* [Work item] Your answer should be every line with the word "nltk", copied from the data below.

[Version difference data]

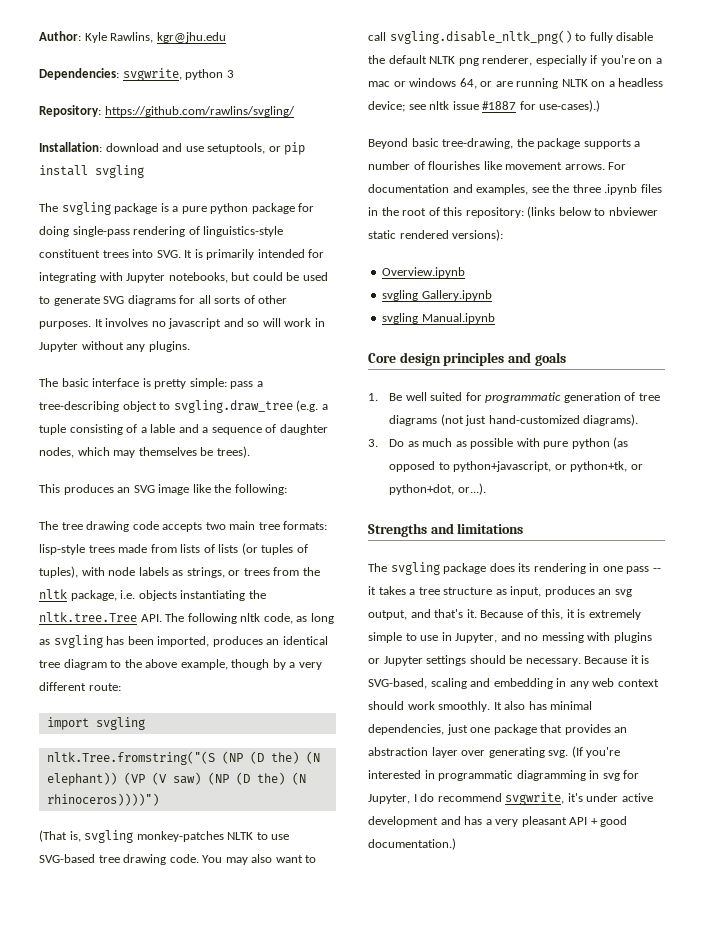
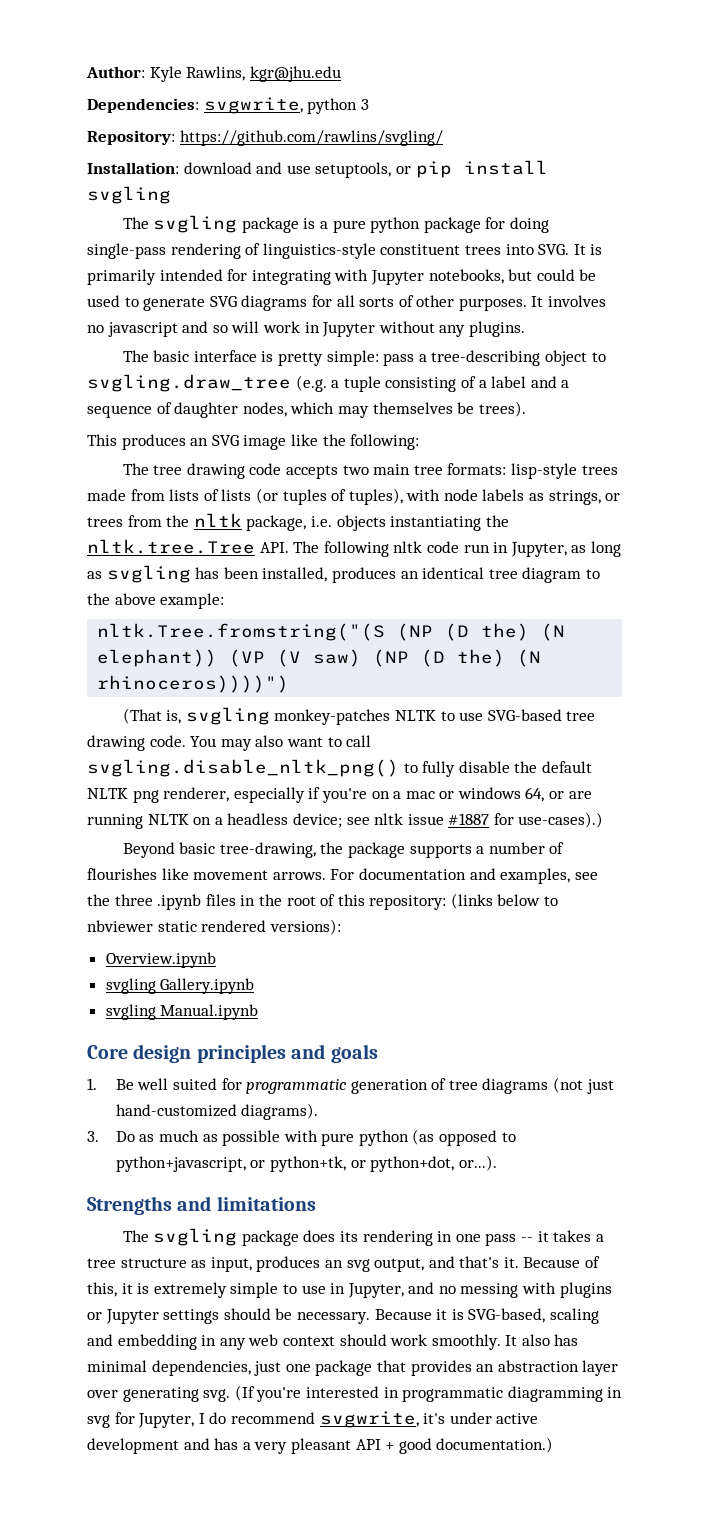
- The basic interface is pretty simple: pass a tree-describing object to svgling.draw_tree (e.g. a tuple consisting of a lable and a sequence of daughter nodes, which may themselves be trees).
+ The basic interface is pretty simple: pass a tree-describing object to svgling.draw_tree (e.g. a tuple consisting of a label and a sequence of daughter nodes, which may themselves be trees).
- The tree drawing code accepts two main tree formats: lisp-style trees made from lists of lists (or tuples of tuples), with node labels as strings, or trees from the nltk package, i.e. objects instantiating the nltk.tree.Tree API. The following nltk code, as long as svgling has been imported, produces an identical tree diagram to the above example, though by a very different route:
- import svgling
+ The tree drawing code accepts two main tree formats: lisp-style trees made from lists of lists (or tuples of tuples), with node labels as strings, or trees from the nltk package, i.e. objects instantiating the nltk.tree.Tree API. The following nltk code run in Jupyter, as long as svgling has been installed, produces an identical tree diagram to the above example:

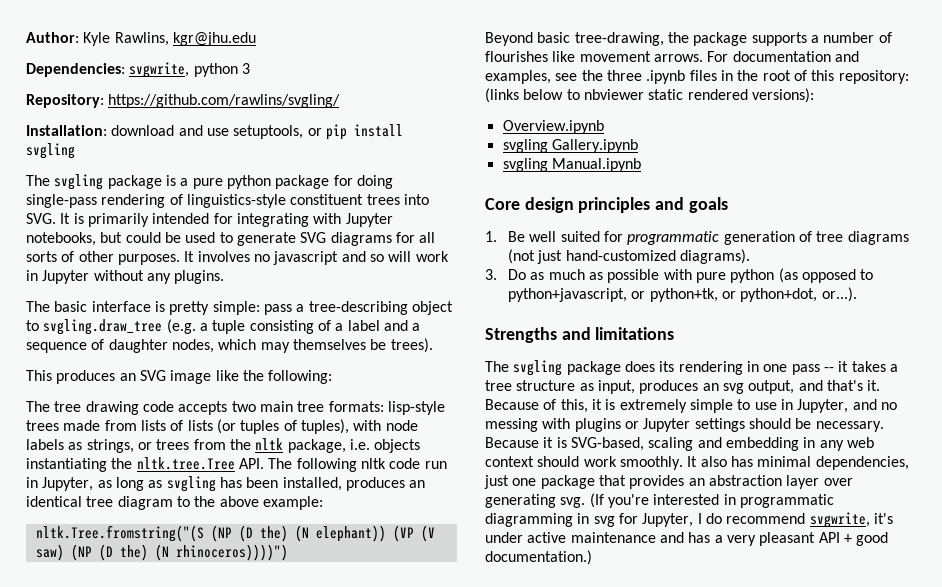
- (That is, svgling monkey-patches NLTK to use SVG-based tree drawing code. You may also want to call svgling.disable_nltk_png() to fully disable the default NLTK png renderer, especially if you're on a mac or windows 64, or are running NLTK on a headless device; see nltk issue #1887 for use-cases).)
- (If you're interested in programmatic diagramming in svg for Jupyter, I do recommend svgwrite, it's under active development and has a very pleasant API + good documentation.)
+ (If you're interested in programmatic diagramming in svg for Jupyter, I do recommend svgwrite, it's under active maintenance and has a very pleasant API + good documentation.)

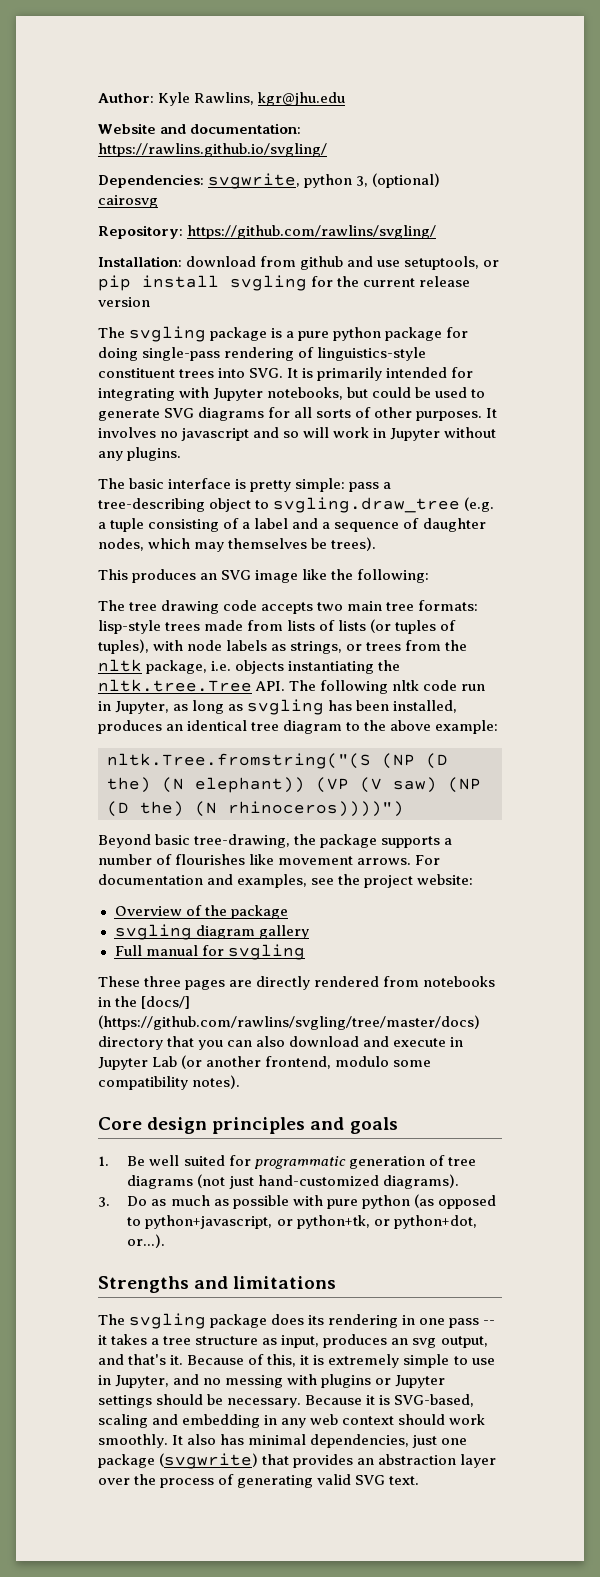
+ Website and documentation: https://rawlins.github.io/svgling/
- Dependencies: svgwrite, python 3
+ Dependencies: svgwrite, python 3, (optional) cairosvg
- Installation: download and use setuptools, or pip install svgling
+ Installation: download from github and use setuptools, or pip install svgling for the current release version
- For documentation and examples, see the three .ipynb files in the root of this repository: (links below to nbviewer static rendered versions):
- Overview.ipynb
- svgling Gallery.ipynb
- svgling Manual.ipynb
+ For documentation and examples, see the project website:
+ Overview of the package
+ svgling diagram gallery
+ Full manual for svgling
+ These three pages are directly rendered from notebooks in the [docs/] (https://github.com/rawlins/svgling/tree/master/docs) directory that you can also download and execute in Jupyter Lab (or another frontend, modulo some compatibility notes).
- It also has minimal dependencies, just one package that provides an abstraction layer over generating svg. (If you're interested in programmatic diagramming in svg for Jupyter, I do recommend svgwrite, it's under active maintenance and has a very pleasant API + good documentation.)
+ It also has minimal dependencies, just one package (svgwrite) that provides an abstraction layer over the process of generating valid SVG text.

* [Result of this exercise]
- The tree drawing code accepts two main tree formats: lisp-style trees made from lists of lists (or tuples of tuples), with node labels as strings, or trees from the nltk package, i.e. objects instantiating the nltk.tree.Tree API. The following nltk code, as long as svgling has been imported, produces an identical tree diagram to the above example, though by a very different route:
+ The tree drawing code accepts two main tree formats: lisp-style trees made from lists of lists (or tuples of tuples), with node labels as strings, or trees from the nltk package, i.e. objects instantiating the nltk.tree.Tree API. The following nltk code run in Jupyter, as long as svgling has been installed, produces an identical tree diagram to the above example:
- (That is, svgling monkey-patches NLTK to use SVG-based tree drawing code. You may also want to call svgling.disable_nltk_png() to fully disable the default NLTK png renderer, especially if you're on a mac or windows 64, or are running NLTK on a headless device; see nltk issue #1887 for use-cases).)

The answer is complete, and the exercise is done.